▶ **WORK INSTRUCTION**:
Your copy should repeat each record exactly and contain none of the pictures.

▶ **DATA EXTRACT**:
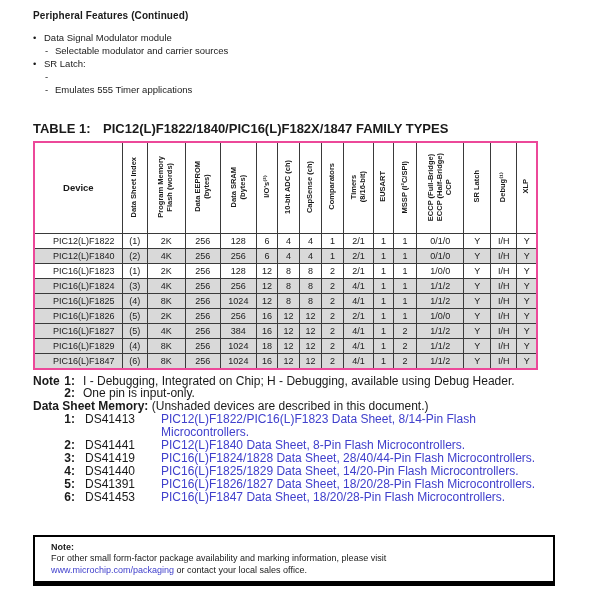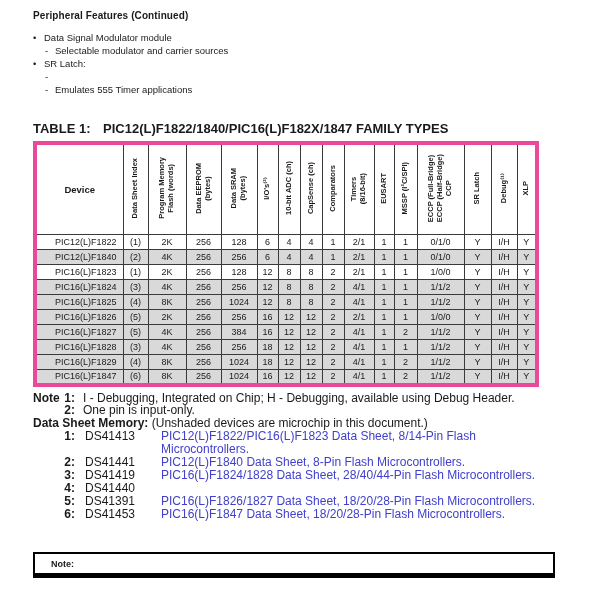"Device" table.family { border: 4px solid #ec4899 -> 2px solid #ec4899 }
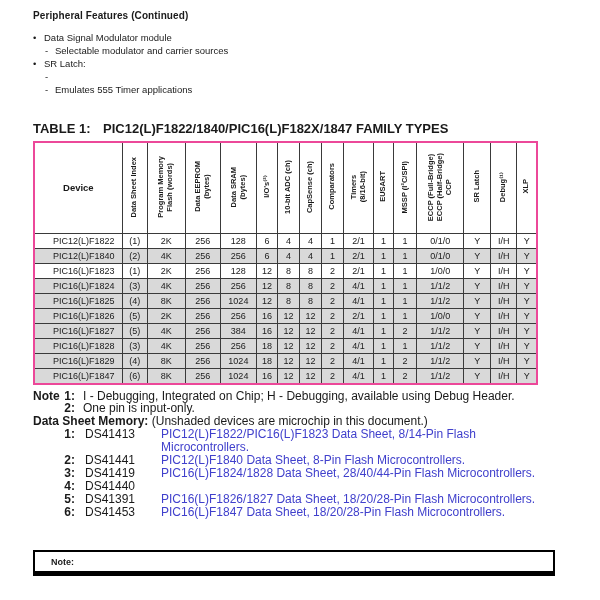"PIC16(L)F1828" tr.shaded { html: <tr> <td>PIC16(L)F1828</td> <td>(3)</td> <td>4K</td> <td>256</td> <td>256</td> <td>18</td> <td>12</td> <td>12</td> <td>2</td> <td>4/1</td> <td>1</td> <td>1</td> <td>1/1/2</td> <td>Y</td> <td>I/H</td> <td>Y</td> </tr> -> none }
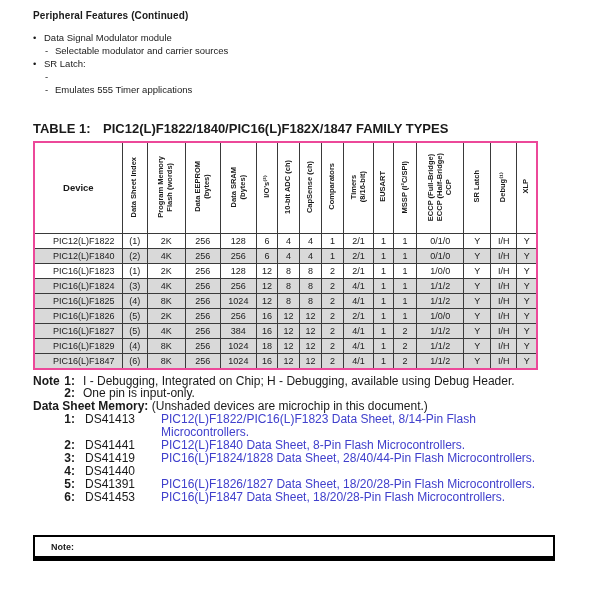"(Unshaded devices are microchip in" span { text: microchip -> described }
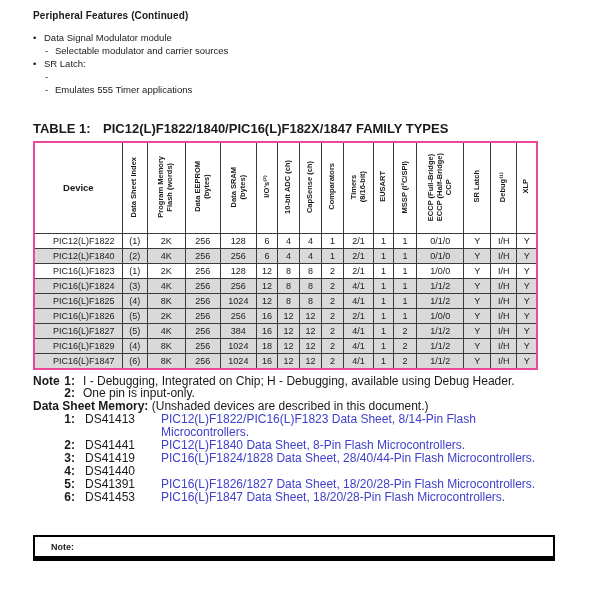"PIC16(L)F1825/1829 Data Sheet, 14/20-Pin" span.link { html: none -> <span>PIC16(L)F1825/1829 Data Sheet, 14/20-Pin Flash Microcontrollers.</span> }
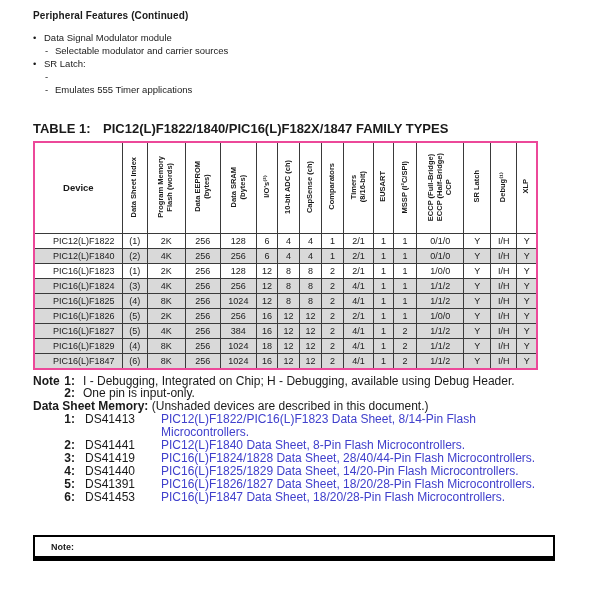"For other small form-factor package" span.nb-text { html: none -> <span> <span>For other small form-factor package availability and marking information, please visit</span> <span>www.microchip.com/packaging</span> <span>or contact your local sales office.</span> </span> }
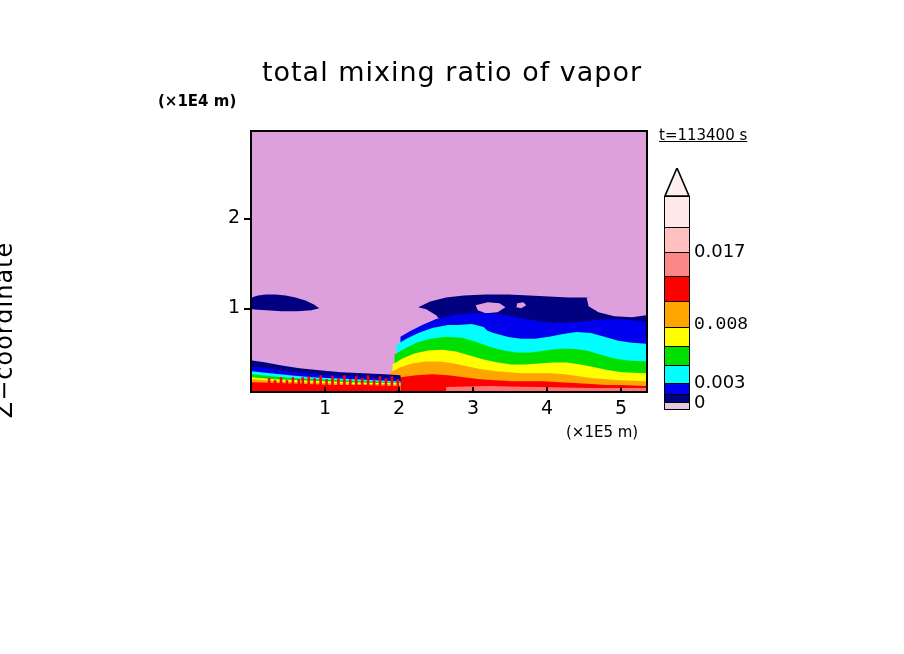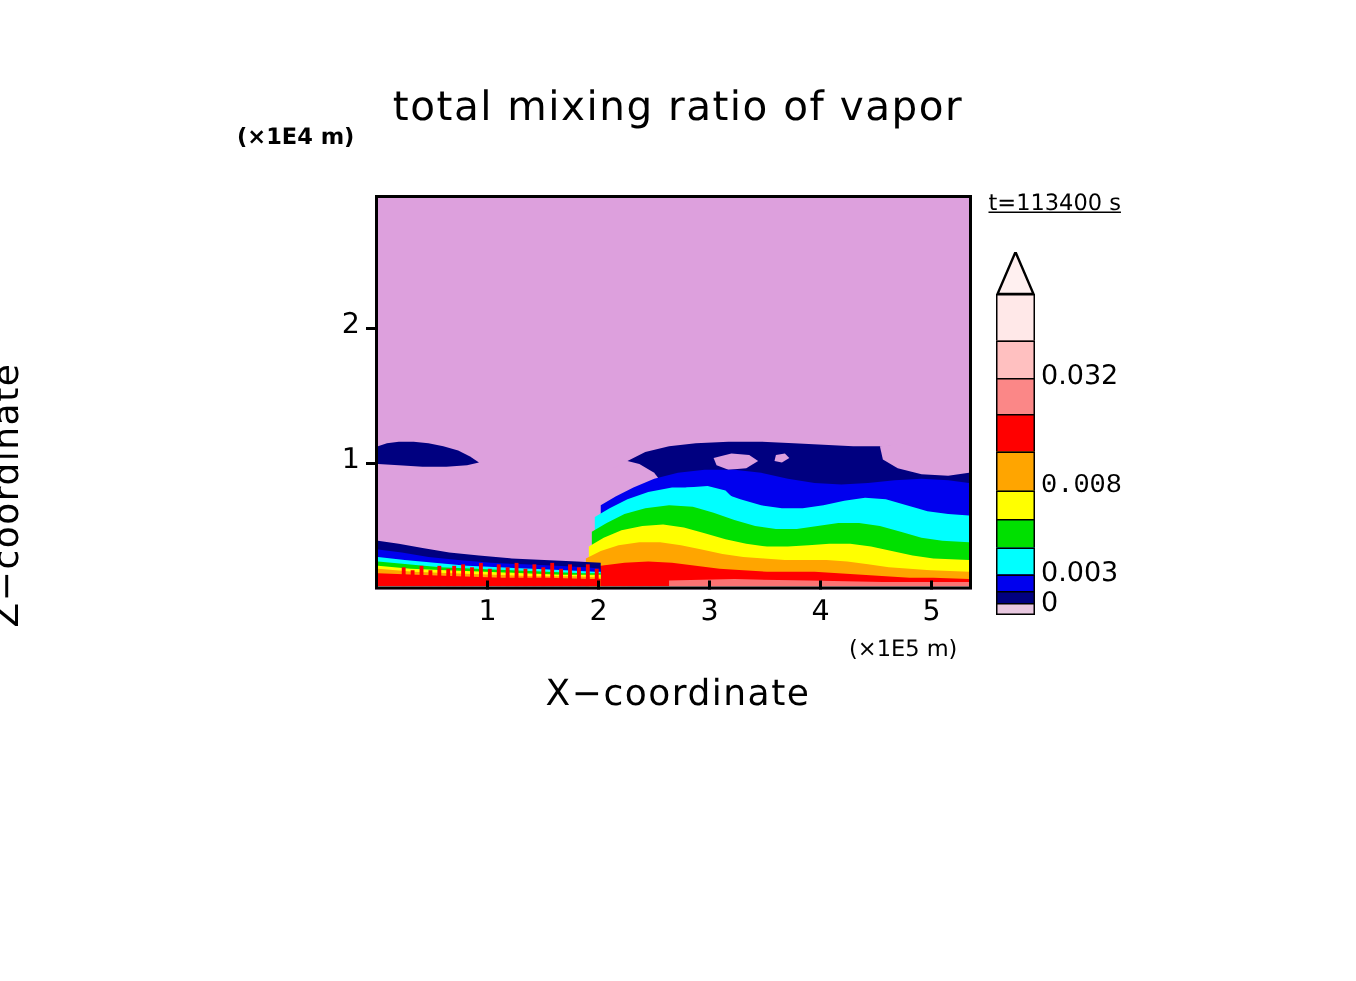"(×1E4 m)" .ymult { top: 82px -> 92px }
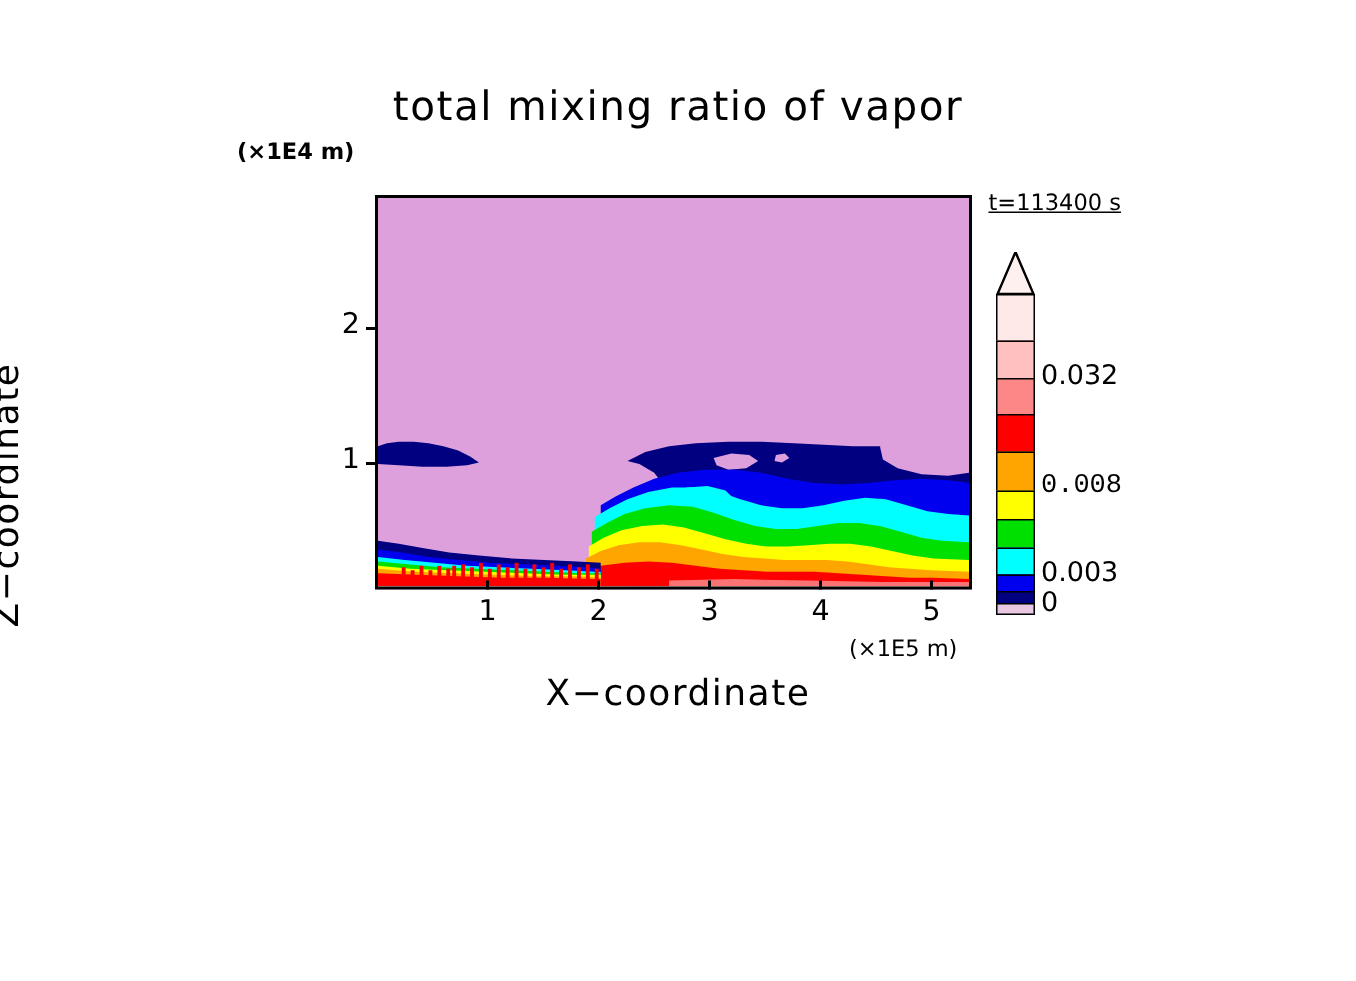"0.032" div.cbar-label { text: 0.032 -> 0.017 }
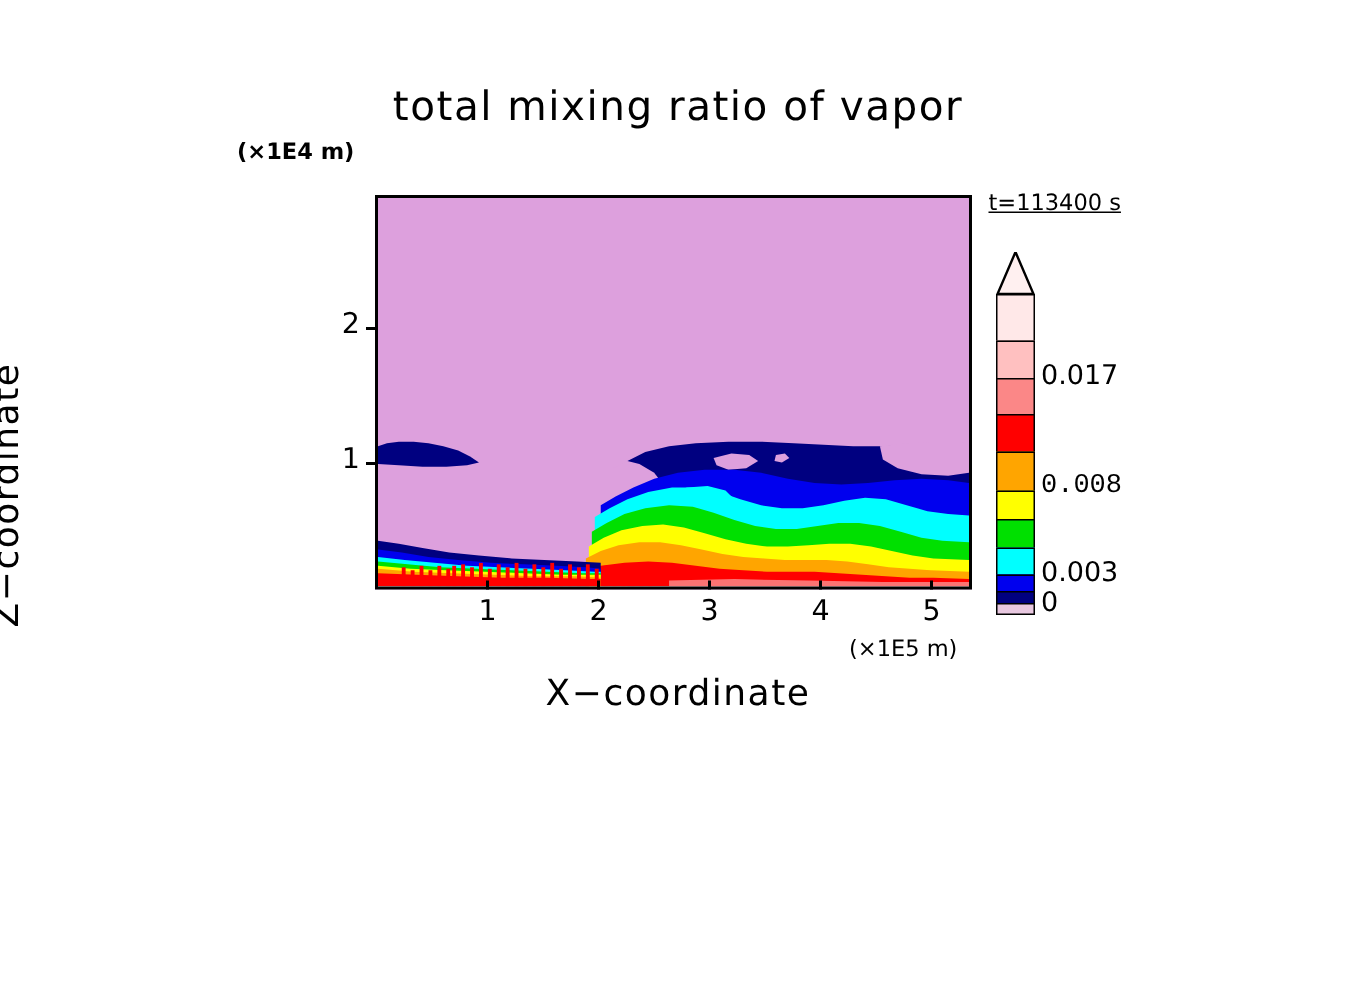"X−coordinate" div.xaxis-title { html: <div>X−coordinate</div> -> none }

▶ **TASK SOLUTION**:
"Device" table.family { border: 4px solid #ec4899 -> 2px solid #ec4899 }
"PIC16(L)F1828" tr.shaded { html: <tr> <td>PIC16(L)F1828</td> <td>(3)</td> <td>4K</td> <td>256</td> <td>256</td> <td>18</td> <td>12</td> <td>12</td> <td>2</td> <td>4/1</td> <td>1</td> <td>1</td> <td>1/1/2</td> <td>Y</td> <td>I/H</td> <td>Y</td> </tr> -> none }
"(Unshaded devices are microchip in" span { text: microchip -> described }
"PIC16(L)F1825/1829 Data Sheet, 14/20-Pin" span.link { html: none -> <span>PIC16(L)F1825/1829 Data Sheet, 14/20-Pin Flash Microcontrollers.</span> }
"For other small form-factor package" span.nb-text { html: none -> <span> <span>For other small form-factor package availability and marking information, please visit</span> <span>www.microchip.com/packaging</span> <span>or contact your local sales office.</span> </span> }
"(×1E4 m)" .ymult { top: 82px -> 92px }
"0.032" div.cbar-label { text: 0.032 -> 0.017 }
"X−coordinate" div.xaxis-title { html: <div>X−coordinate</div> -> none }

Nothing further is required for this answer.